During my time working in credit unions and while on the road, I’ve had the chance to observe –among other things – the way credit unions often unintentionally undermine their selling culture and create unnecessary obstacles on their paths to success. In no particular order, here are seven common obstacles and how to neutralize them:
“I’ll have more time for selling when things slow down.” A common mantra of tellers responsible for initiating sales-focused conversations with members to identify referral opportunities, the argument here is that it’s just been too busy and those conversations will occur when it slows down. This is a common excuse when skill-set development is weak. It can also occur when management freaks out when there is more than one person in line. Make sure tellers understand how to efficiently listen and direct conversations, especially when it’s busy. Make sure expectations are clear: observe, coach and repeat.

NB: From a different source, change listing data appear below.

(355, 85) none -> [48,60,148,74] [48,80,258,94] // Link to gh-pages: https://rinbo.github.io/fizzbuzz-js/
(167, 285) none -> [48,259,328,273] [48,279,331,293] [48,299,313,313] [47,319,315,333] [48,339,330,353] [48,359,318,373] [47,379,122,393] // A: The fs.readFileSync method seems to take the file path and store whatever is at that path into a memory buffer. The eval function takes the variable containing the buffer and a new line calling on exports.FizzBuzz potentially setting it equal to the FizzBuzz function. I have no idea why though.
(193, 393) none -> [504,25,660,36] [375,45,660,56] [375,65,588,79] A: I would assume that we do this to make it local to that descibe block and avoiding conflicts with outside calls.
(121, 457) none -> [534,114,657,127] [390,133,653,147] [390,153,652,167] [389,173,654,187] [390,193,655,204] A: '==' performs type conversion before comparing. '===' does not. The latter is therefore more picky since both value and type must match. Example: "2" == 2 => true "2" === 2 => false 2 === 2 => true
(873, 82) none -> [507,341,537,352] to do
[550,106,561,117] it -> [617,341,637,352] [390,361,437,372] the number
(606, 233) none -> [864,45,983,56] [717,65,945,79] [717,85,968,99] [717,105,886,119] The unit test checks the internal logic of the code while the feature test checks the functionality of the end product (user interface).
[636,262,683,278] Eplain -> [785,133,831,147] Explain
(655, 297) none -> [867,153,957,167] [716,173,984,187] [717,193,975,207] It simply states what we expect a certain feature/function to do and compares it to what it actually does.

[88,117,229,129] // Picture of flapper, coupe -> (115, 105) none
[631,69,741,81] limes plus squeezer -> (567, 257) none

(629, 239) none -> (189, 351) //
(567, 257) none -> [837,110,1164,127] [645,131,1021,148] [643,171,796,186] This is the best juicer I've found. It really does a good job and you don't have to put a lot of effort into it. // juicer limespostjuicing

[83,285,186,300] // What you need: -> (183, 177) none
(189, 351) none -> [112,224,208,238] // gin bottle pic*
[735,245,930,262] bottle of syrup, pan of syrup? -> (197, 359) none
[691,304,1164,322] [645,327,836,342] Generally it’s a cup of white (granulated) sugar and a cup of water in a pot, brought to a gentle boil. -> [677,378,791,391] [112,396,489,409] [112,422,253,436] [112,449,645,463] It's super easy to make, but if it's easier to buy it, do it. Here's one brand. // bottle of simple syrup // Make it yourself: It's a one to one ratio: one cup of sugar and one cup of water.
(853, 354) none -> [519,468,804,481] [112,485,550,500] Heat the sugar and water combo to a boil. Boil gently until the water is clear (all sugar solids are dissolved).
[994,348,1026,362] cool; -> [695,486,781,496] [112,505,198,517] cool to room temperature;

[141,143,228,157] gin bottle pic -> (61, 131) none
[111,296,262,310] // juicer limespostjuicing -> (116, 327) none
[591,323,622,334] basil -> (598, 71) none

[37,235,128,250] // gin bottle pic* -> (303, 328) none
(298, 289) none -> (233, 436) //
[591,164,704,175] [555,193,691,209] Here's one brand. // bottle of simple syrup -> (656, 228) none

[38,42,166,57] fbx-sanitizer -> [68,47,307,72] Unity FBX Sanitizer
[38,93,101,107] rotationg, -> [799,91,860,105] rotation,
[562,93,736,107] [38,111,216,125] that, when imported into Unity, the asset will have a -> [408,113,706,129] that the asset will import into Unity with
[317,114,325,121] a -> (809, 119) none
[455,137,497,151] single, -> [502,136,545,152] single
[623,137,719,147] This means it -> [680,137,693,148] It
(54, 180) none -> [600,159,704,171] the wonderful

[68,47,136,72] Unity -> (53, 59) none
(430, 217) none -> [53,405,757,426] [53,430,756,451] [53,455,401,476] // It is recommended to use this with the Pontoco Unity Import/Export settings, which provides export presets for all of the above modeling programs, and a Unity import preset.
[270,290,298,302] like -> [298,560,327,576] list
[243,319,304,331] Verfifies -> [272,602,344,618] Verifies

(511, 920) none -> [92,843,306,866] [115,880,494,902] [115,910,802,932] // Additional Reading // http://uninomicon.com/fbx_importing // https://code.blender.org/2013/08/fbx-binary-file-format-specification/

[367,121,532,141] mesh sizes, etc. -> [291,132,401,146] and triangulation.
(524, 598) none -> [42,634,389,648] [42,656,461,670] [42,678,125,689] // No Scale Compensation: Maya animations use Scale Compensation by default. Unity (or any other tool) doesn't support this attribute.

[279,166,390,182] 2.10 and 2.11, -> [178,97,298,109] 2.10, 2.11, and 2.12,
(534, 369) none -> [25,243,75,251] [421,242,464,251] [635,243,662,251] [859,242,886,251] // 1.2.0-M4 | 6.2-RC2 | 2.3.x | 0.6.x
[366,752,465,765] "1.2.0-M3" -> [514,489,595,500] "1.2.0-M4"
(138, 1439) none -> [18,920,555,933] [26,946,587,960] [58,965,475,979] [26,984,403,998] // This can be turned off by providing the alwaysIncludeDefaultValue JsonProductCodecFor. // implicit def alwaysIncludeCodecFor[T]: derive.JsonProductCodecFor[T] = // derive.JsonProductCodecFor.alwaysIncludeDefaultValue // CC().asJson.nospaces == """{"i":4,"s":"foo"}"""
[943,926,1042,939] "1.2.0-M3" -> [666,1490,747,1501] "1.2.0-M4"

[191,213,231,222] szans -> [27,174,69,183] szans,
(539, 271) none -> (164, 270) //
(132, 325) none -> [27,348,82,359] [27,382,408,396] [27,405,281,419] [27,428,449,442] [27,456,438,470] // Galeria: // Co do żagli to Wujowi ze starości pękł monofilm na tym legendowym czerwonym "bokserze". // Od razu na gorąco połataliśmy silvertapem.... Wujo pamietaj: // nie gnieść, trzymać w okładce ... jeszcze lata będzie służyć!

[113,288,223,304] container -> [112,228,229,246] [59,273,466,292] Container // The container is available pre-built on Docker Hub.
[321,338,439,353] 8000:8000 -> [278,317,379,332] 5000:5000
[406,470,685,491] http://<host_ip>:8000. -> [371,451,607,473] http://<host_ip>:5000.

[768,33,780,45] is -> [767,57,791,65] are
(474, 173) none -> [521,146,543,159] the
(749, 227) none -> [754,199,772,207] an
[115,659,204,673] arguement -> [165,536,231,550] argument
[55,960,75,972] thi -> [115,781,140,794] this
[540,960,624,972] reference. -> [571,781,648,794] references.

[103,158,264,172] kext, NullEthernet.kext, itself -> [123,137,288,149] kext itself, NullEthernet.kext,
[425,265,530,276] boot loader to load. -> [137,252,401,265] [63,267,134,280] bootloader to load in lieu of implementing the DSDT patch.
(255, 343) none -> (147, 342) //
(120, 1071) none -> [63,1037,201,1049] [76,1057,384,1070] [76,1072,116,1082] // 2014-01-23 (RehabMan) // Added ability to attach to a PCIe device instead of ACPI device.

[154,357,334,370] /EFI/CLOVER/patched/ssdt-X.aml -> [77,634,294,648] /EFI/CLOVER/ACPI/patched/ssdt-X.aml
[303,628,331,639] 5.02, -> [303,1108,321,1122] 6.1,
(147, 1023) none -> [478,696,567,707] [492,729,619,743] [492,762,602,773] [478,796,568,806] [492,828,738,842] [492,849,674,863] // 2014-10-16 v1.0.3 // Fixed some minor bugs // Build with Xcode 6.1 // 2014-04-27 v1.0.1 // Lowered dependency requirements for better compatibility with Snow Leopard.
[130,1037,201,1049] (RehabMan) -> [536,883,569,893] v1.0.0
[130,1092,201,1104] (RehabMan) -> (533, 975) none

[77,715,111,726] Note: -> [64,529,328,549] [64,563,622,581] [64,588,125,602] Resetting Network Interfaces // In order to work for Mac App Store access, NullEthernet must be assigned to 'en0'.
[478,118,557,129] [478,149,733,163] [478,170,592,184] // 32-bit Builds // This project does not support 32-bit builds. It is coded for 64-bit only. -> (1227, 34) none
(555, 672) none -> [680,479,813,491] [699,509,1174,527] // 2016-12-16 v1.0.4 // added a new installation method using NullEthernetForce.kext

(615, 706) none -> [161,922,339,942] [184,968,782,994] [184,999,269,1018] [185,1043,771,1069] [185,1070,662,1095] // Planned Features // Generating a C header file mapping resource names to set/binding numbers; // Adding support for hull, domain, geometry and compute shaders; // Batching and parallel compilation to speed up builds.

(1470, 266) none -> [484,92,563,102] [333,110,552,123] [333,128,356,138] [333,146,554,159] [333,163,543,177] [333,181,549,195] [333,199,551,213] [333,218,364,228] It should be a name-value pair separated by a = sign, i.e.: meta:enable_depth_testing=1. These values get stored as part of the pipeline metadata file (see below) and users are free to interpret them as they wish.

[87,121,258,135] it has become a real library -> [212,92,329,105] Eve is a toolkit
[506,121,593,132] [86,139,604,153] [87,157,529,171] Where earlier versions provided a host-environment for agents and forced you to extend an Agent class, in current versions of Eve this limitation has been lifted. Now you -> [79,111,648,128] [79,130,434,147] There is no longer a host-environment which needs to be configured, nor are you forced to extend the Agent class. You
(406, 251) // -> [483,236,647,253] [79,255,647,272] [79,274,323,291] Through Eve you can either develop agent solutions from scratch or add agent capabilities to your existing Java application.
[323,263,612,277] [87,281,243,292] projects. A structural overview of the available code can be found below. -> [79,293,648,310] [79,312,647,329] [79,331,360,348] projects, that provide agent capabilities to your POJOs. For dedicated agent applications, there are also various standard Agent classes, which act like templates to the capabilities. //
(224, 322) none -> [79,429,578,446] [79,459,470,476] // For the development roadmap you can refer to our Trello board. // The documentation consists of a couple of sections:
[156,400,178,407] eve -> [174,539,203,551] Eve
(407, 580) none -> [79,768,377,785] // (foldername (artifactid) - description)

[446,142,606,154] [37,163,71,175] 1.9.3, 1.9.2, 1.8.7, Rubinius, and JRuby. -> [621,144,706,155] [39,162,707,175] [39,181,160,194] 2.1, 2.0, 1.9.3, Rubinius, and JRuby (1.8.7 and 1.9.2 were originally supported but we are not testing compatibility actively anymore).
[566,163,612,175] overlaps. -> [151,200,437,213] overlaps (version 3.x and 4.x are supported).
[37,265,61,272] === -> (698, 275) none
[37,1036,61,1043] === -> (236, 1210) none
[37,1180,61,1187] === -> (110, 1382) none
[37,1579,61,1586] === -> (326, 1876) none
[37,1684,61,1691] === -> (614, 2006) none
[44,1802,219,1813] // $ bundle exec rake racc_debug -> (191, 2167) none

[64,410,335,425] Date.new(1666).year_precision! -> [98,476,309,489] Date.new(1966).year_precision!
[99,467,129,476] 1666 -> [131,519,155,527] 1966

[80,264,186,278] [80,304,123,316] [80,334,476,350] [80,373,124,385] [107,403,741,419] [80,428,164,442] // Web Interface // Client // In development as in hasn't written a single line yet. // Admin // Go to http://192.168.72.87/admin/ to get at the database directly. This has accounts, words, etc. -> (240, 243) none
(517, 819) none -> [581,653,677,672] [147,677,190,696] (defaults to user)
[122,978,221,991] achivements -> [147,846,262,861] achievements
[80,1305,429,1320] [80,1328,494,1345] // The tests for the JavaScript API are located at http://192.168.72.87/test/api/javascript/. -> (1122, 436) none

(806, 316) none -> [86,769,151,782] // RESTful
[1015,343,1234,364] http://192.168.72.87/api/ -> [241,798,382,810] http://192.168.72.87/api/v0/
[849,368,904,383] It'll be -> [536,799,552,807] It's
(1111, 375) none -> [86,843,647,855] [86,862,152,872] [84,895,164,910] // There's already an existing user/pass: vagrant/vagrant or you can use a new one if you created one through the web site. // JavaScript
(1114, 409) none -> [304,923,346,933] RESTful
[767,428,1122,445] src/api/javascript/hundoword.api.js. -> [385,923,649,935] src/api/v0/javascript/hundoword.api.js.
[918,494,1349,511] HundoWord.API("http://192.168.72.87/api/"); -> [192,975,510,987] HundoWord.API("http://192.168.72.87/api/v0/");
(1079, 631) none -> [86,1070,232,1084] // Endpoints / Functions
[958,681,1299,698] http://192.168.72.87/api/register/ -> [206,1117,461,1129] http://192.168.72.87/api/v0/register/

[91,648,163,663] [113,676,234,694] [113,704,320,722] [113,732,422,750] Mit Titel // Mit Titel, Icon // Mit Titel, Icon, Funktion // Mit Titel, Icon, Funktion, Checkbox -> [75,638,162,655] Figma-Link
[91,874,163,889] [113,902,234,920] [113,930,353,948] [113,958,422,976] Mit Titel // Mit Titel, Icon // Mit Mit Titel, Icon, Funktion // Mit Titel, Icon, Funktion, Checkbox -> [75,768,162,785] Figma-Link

“Nothing happens when I do something wrong… or right.” An observer once asked a good MSR, “What happens when you reach your selling goals?” Unfortunately, the answer was “nothing.” The first question was followed by, “What happens when you don’t reach your selling goals?” To this the MSR once again answered “nothing.” The performance of this MSR could be best described as consistent mediocrity. Consistent mediocrity is the result of providing little or no recognition, and no accountability. Expectations need to be clear. Make sure you consistently recognize successes, even small ones. Lack of accountability is a killer. Potential star performers will lose their motivation if you fail to hold poor performers accountable.
“I’m a great multi-tasker, I observe and coach on the fly.” A selling culture is doomed to failure without constant observation and coaching. A good sales coach is every bit as important as a good sales person. In fact, show me one and I will show you the other. Unfortunately, many believe they can multi-task, making quality observations and coaching on the fly while they are getting cash from the vault, opening a new account or training a new person. This behavior does two things: it sends a message to the sales team that observations are not really that important, and behavioral development is limited. Sales managers should schedule regular time for observing that is followed up with feedback, coaching and skill development. Make sure sales managers clearly understand that observing and coaching is a very high priority.
“With all this talk about needing loans, I feel like we’re being asked to push products.” You’ve promised staff that you will never ask them to push products, but loans are down and you need them now, and that’s leading to resistance. Be careful with your message. Yes, loans are needed, but you’ll generally find more loans by having meaningful conversations to identify specific loan needs than the alternative of talking to everyone about loans whether there is a perceived need or not. Honor all commitments to staff and stay on message; it will create greater trust and increase results.
“I love to process loans, but I’m not comfortable having sales conversations.” The credit union has identified product selling as a primary growth strategy. Unfortunately, some of the people in those positions either lack the skill sets to sell, or they are just too uncomfortable with it. This is a tough one and, unfortunately, it happens too often. The best solution here is when the employee is willing to embrace the change and do their very best. Now, these people may never be your sales stars, but if they are committed they can do an adequate job. Enough to get results and earn the respect of the rest of the team. If they are not willing to give it a real shot, the decision is tough, especially for smaller credit unions who don’t have room for a transfer to a non-selling position. The worst scenario is when, with no effort or results, no change is made. This is a killer to the sales team and a demotivator for sales stars who ask, “Why should I bust my butt when other people don’t have to perform?”
“Do as I say, not as I do.” Credit unions need leaders who walk the talk and inspire others to follow. Leaders and managers that won’t ask the team to do anything they are not willing to do, and that includes selling. Good managers will find opportunities to work with the team and show them what they can do. Poor sales managers don’t lead by example – they press for sales results, but when they are in a position to sell, they suck. Team members take sales goals more seriously and they achieve more when good leaders walk the talk.
“I love my stars…they give me more time to spend with the under-performers.” Some managers spend most of their time coaching and observing the under-performers (those employees who consistently perform well below goal). Consequently, very little time is spent coaching the star performers (those who are consistently at or beyond goal). The sad truth is that it’s unusual for consistently low performers to become stars. The yield for coaching this group is less than the exponential growth possible by spending more time with stars. Maximize overall growth by spending more time developing your stars; the return on your investment will be much greater.
Remember: people don’t buy what we do, they buy why we do it. The first and best sale any of us will ever make is to our sales team. True buy-in can overcome most obstacles and will result in the kind of effort that leads to behavioral changes and growth.